Brasil tem 2ª maior reserva de terras raras do mundo, mas ainda engatinha na exploração; veja os entraves

O Brasil tem a segunda maior reserva de terras raras do mundo, atrás apenas da China. É uma riqueza estratégica, com potencial de impulsionar a transição energética e a indústria de alta tecnologia — e que, não por acaso, despertou o interesse do presidente dos Estados Unidos, Donald Trump.
Mesmo com essa vantagem geológica, o Brasil ainda está longe de explorar plenamente seu potencial. Boa parte das terras raras extraídas no país continua sendo exportada em estado bruto, sem processamento ou agregação de valor.

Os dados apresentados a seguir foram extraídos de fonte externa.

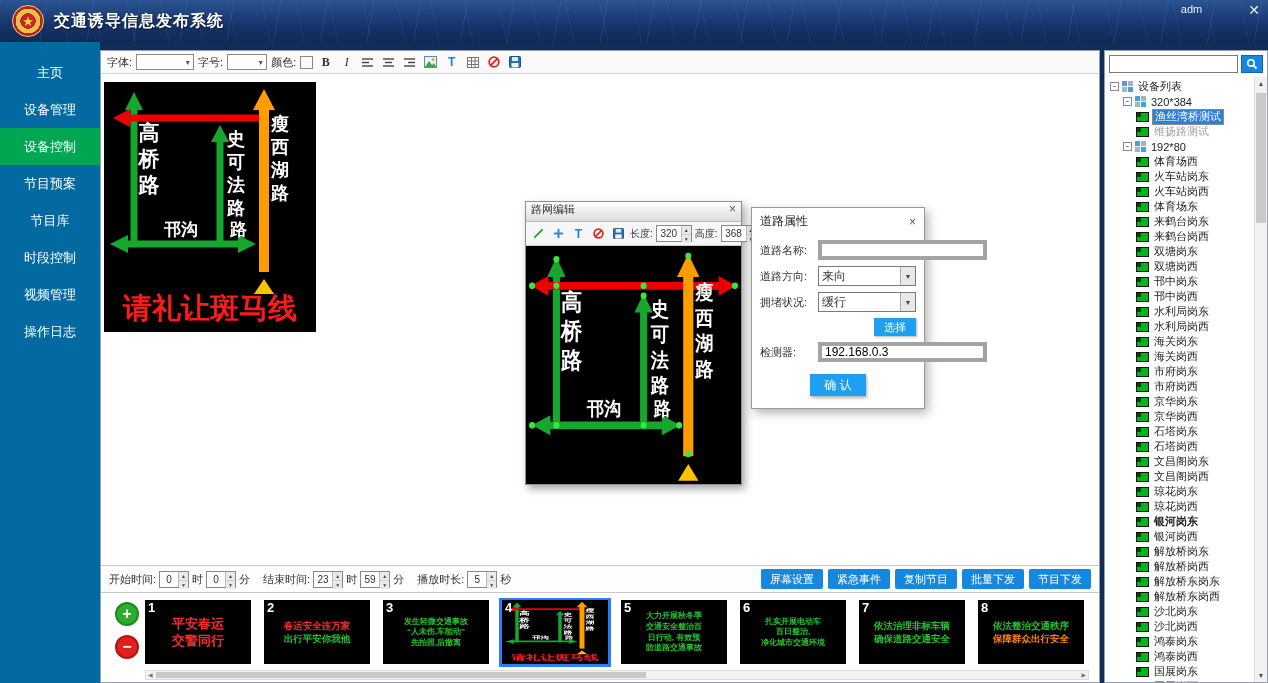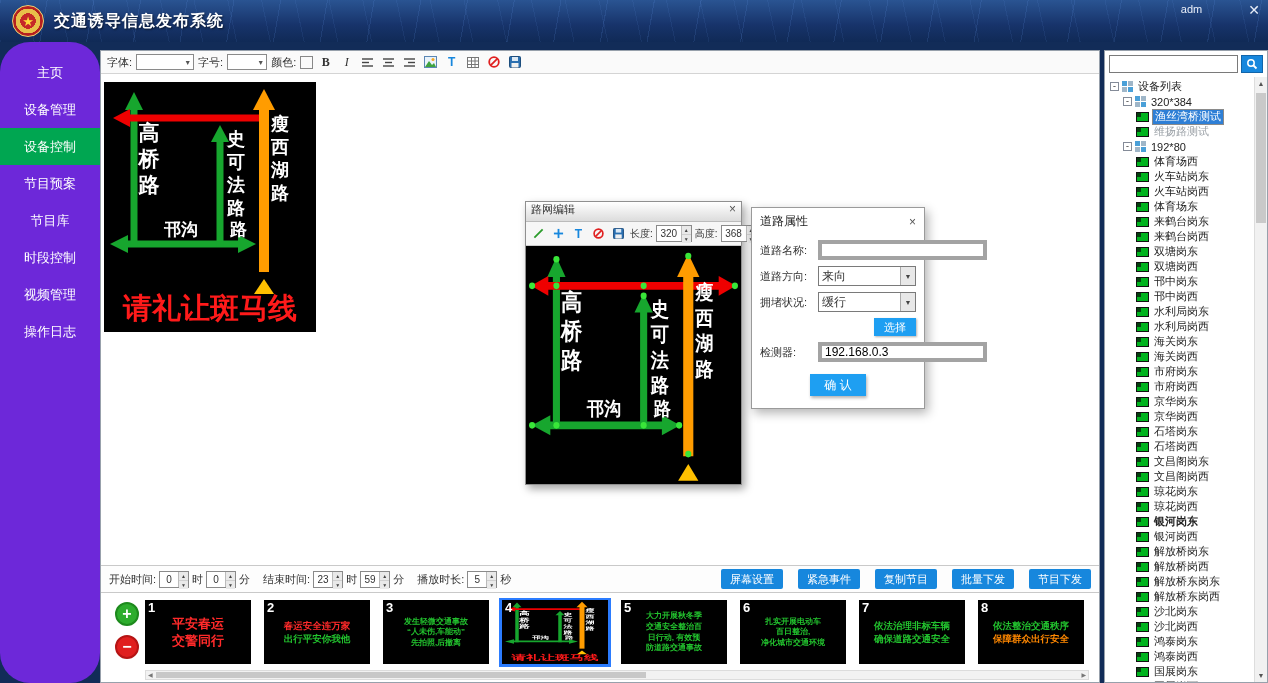"主页" .sidebar { background: #6d28d9 -> #0369a1; border-radius: 30px -> none }
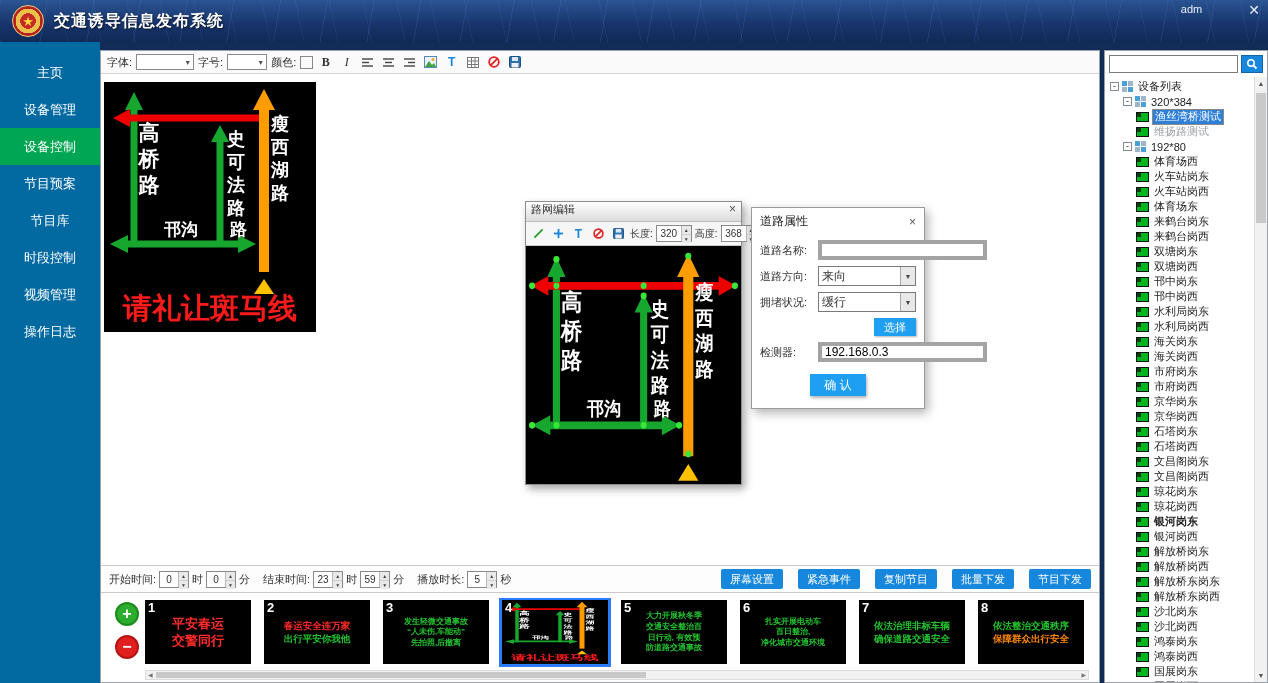"屏幕设置" .actions { gap: 15px -> 5px }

Enquanto isso, a China domina o refino dos minerais e os EUA pressionam por acesso a fontes alternativas, mirando o subsolo brasileiro.
O alerta mais recente veio na última semana, quando o encarregado de negócios da embaixada americana, Gabriel Escobar, reafirmou em reunião com empresários o interesse direto do governo Trump nos minerais críticos e estratégicos brasileiros — como as terras raras, o lítio, o nióbio e o cobre.
O recado foi interpretado como mais uma peça no tabuleiro da tensão geopolítica, acirrada após o anúncio do tarifaço de 50% contra produtos brasileiros, que entra em vigor em 1º de agosto.
O que são terras raras?
As terras raras formam um grupo de 17 elementos químicos encontrados na natureza, geralmente misturados a outros minérios e de difícil extração. Apesar do nome, não são necessariamente raros — mas são difíceis de isolar em alta pureza, o que torna o processo caro e complexo.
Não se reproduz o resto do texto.